“Sir Augustus, if you please,” said the little gentleman, drawing himself up. “If you are their adviser, I, sir, am their brother. You seem to forget that. The family is not complete without me. Leave them to me, and there is no fear but everything will come straight.”
Mr. Scrivener looked at this strange personage with a kind of consternation. He was half afraid of him, half amused by him. The genuineness of him filled the lawyer with dismay. He could not entertain a hope that a being so true was false in his pretensions. Besides, there were various things known perhaps only to Mr. Scrivener himself which gave these pretensions additional weight. He shook his head when Colonel Fleetwood, coming up to him on the other side, whispered to him an entreaty to “get the fellow to go.” How was he to get the fellow to go? He had not only right, but kindness and the best of intentions on his side.
“My dear sir,” he said, perplexed, “you must see, if you think, that your claim, even if true, cannot be accepted in a moment as you seem to expect. We must have time to investigate; any one may call himself Sir William Markham’s son.”
“But no one except myself can prove it,” said Gus, promptly; “and, my dear sir, to use your own words, you had better leave my family to me, as I tell you. I know better than any one else how to manage them. Are they not my own flesh and blood?”
“That may or may not be,” said the lawyer, at the end of his reasoning.
It was easy to say “get him to go away,” but unless he ejected him by sheer force, he did not see how it was to be done. As for Mr. Gus, he himself saw that the time was come for some further step. First he buttoned his coat as preparing for action, and put down his hat, with its huge hat-band, upon the table. Then he hesitated for a moment between Lady Markham and the young people; finally he said to himself reflectively, almost sadly, “What claim have I upon her?” He moved a step towards Paul and Alice, and cleared his throat.

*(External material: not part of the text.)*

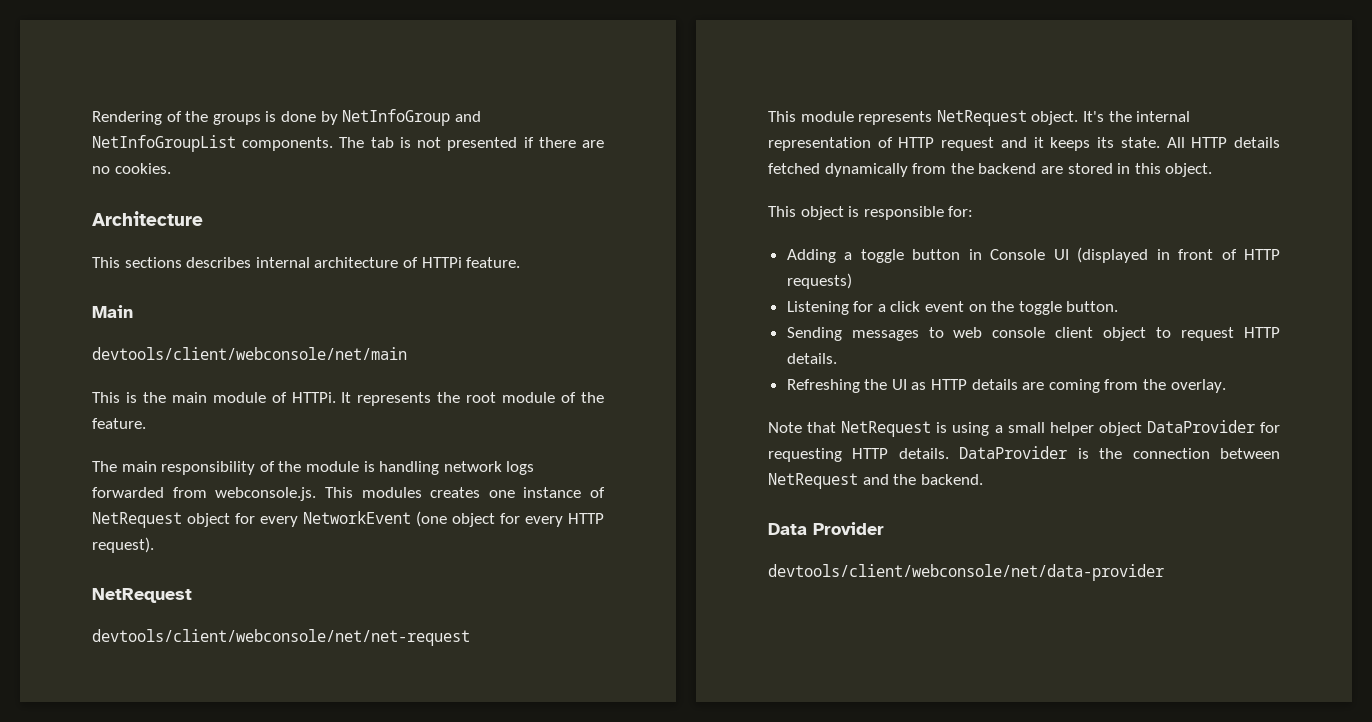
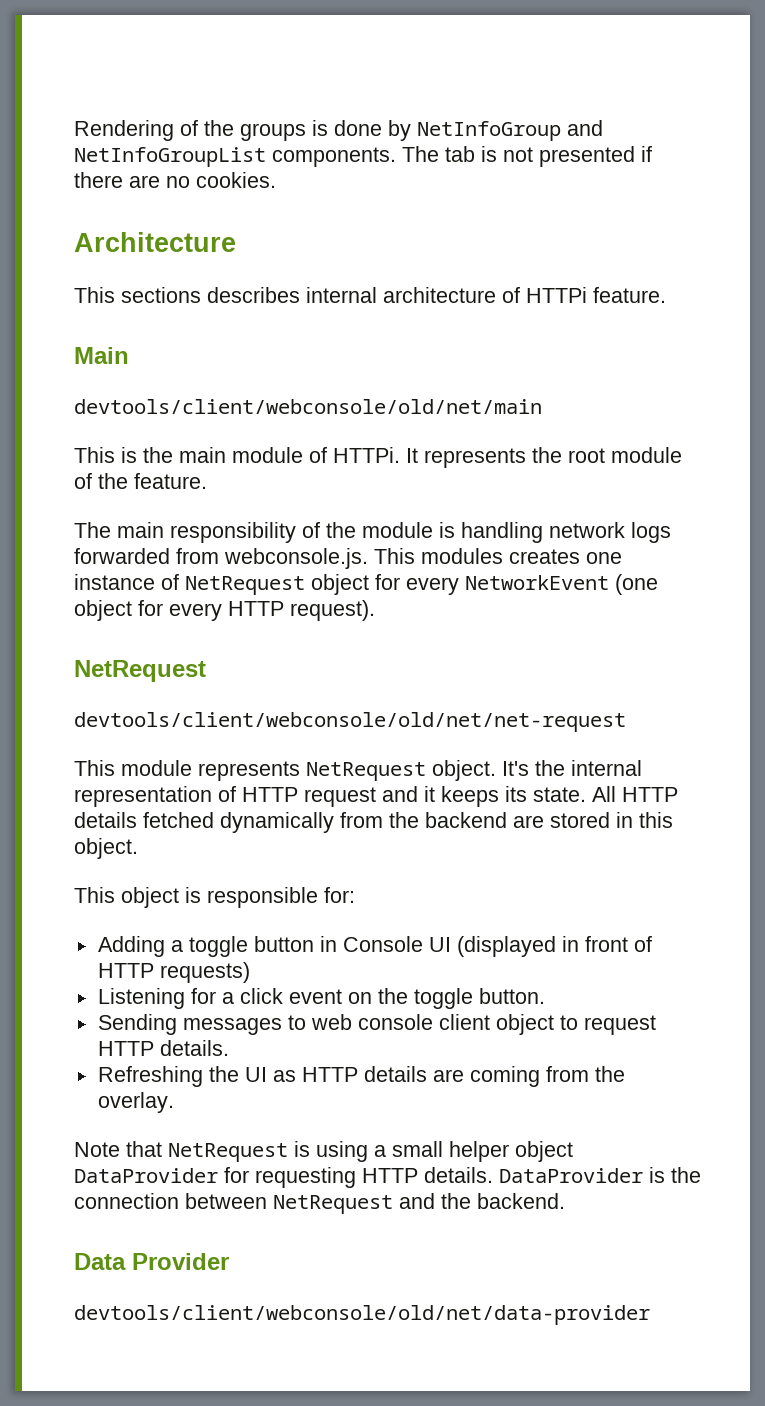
[92,347,407,360] devtools/client/webconsole/net/main -> [74,399,542,414] devtools/client/webconsole/old/net/main
[92,629,470,646] devtools/client/webconsole/net/net-request -> [74,712,626,732] devtools/client/webconsole/old/net/net-request
[768,564,1164,581] devtools/client/webconsole/net/data-provider -> [74,1305,650,1325] devtools/client/webconsole/old/net/data-provider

And it was now that Providence interposed to help the stranger. Just as he had made up his mind to address the young man whom he had superseded, there came a sound of footsteps at the door. It was opened a very little, timidly, and through the chink Bell’s little soft voice (she was always the spokeswoman) was heard with a little sobbing catch in it, pleading—
“May we come in now, mamma?”
The children thought everybody was gone. They had been huddled up, out of the way, it seemed, for weeks. They were longing for their natural lives, for their mother, for some way out of the strangeness and desolation of this unnatural life they had been leading. They were all in the doorway, treading upon each other’s heels in their eagerness, but subdued by the influences about which took the courage out of them. It seemed to Mr. Gus an interposition of Providence on his behalf. He went quickly to the door and opened to them, then returned, leading one of the little girls in each hand.
“I told you I was a relation,” he said very gravely and kindly, with a certain dignity which now and then took away all that was ridiculous in him. “I am your brother, though you would not think it; your poor dear father who is gone was my father too. He was my father when he was not much older than Paul. I should like to be very fond of you all if you would let me. I would not hurt one of you for the world. Will you give me a kiss, because I am your brother, Bell and Marie?”